I don’t "believe" in logs, generally.

What I mean is, for developers, logs should be seen strictly as a story for ops, not a development tool. I understand why ops needs to see logs. Ops is a customer just like any other, and what they need, we can supply. But I see far too many developers use the log all day long during development.

Everyone from time to time does "print" debugging, of course. No technique on earth can entirely supplant it, cuz geekery is actually hard. Many developers, though, use a log as a permanent debug printer, and that’s a terrible way to live.

Under normal development, your program isn’t doing "bad things" except in the new area you’re working in.

I often speak of two modes: coding-on-target, coding-on-experiment. Normal development is always a mix of these.

  • When I’m coding-on-experiment, I don’t really know what I want. I am coding to a dream, some high-level idea of what might work.
  • When I’m coding-on-target I know very much what I want, or think I do, and am changing things to get that in a very direct way.

Coding-on-Target

Coding-on-target I almost always have microtests aimed at that target. I don’t need the log for a couple of reasons.

First, cuz I generally have tests when I’m coding-on-target. The tests are quite good at telling me what just happened.

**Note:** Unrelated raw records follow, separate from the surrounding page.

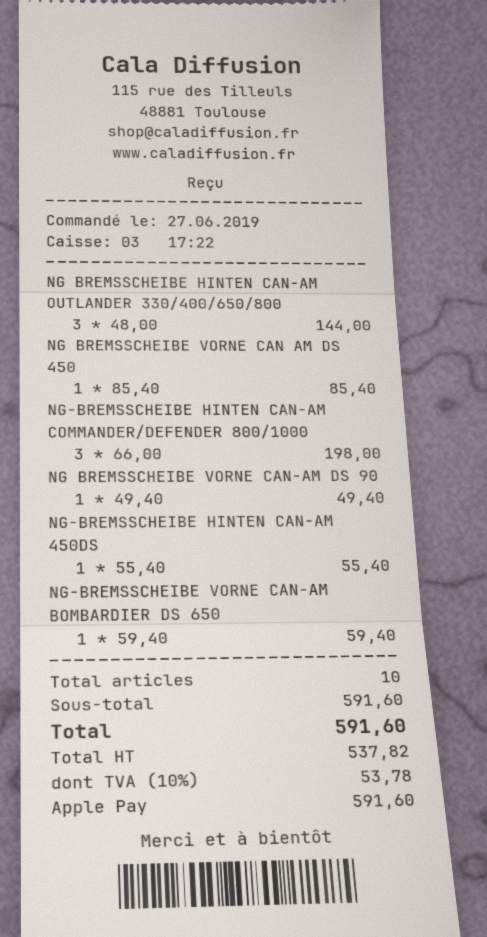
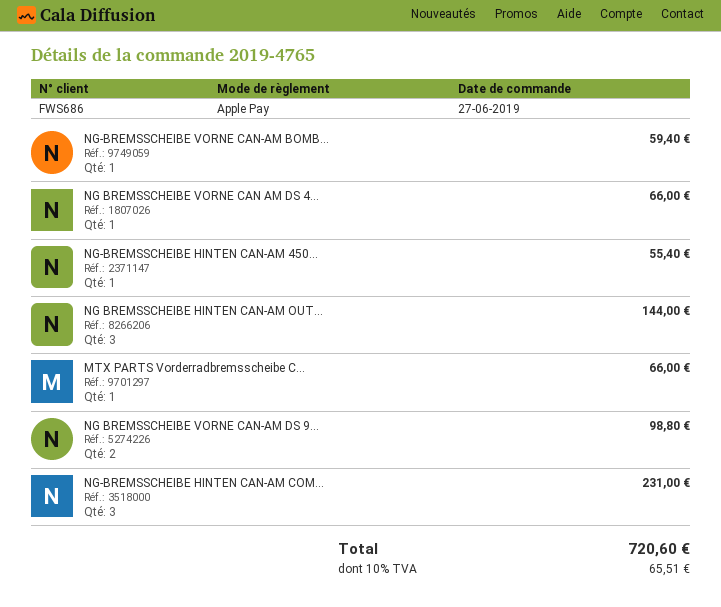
NG BREMSSCHEIBE VORNE CAN AM DS 450: 1 for 85.40 -> 1 for 66.00
NG-BREMSSCHEIBE HINTEN CAN-AM COMMANDER/DEFENDER 800/1000: 3 for 198.00 -> 3 for 231.00
NG BREMSSCHEIBE VORNE CAN-AM DS 90: 1 for 49.40 -> 2 for 98.80
MTX PARTS Vorderradbremsscheibe C...: none -> 1 for 66.00
tax: 10% = 53.78 -> 10% = 65.51
total: 591.60 -> 720.60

Second, cuz i’m working in a very small scope. I don’t need a log cuz the scope is too small for logging info to even matter, unless, of course, i’m not using a small scope, in which case i’m screwing up, and I don’t need a log to tell me that.

Coding-on-Experiment

When i’m not coding-on-experiment, all bets are off, of course. I may or may not have tests. I may or may not be running the whole app. But even then, I don’t want to use the log. Why? Cuz the log is full of noise. Full of it. It tells you 10,000 things more than you wish.

Have you ever turned, say, a Spring-based app’s log to ‘debug’ to look at something? Hope you’ve got a lot of time and very good eyesight.

So, no. As a general rule, when I need to print-debug, and as I say, everyone needs to from time to time, I use print, not a log.

In IDE’s that put the log output in the program window, like eclipse, I turn off the log. If you’re using the log every day, you’re working testlessly, or you’re shipping too many bugs, or you don’t yet know how to structure code.

Turn Off the Log

My advice to noobs: turn off the log and find another way to tell what’s going on. It will be hard for a while, so take care of yourself, but the long-game answer to not knowing what’s going on is never "tell me everything that is going on".

The long-game answer involves a lot of behaviors that, once learned, will make you far more skilled as a developer.

What skills? Well, lemme take a few shots. I’ll prolly under-describe, but these will give you clues, anyway.

  • Learn that the heart of programming is structuring scope so that big programs fit in small brains.
  • Learn to write tests and keep them and use them all the time.
  • Learn that doing so will force your design in certain directions and accept that.
  • Learn that it’s better to only commit code that was made while you were coding-on-target, not coding-on-experiment.
  • Learn that you can change the structure of your code without changing its behavior, to create small scopes where change needs to happen.

There’s more, but it involves a course in programming, and ain’t nobody got time for all that.

Hopefully that will give you some ideas.

Start where? Start by turning off your log. Start hating print-debugging.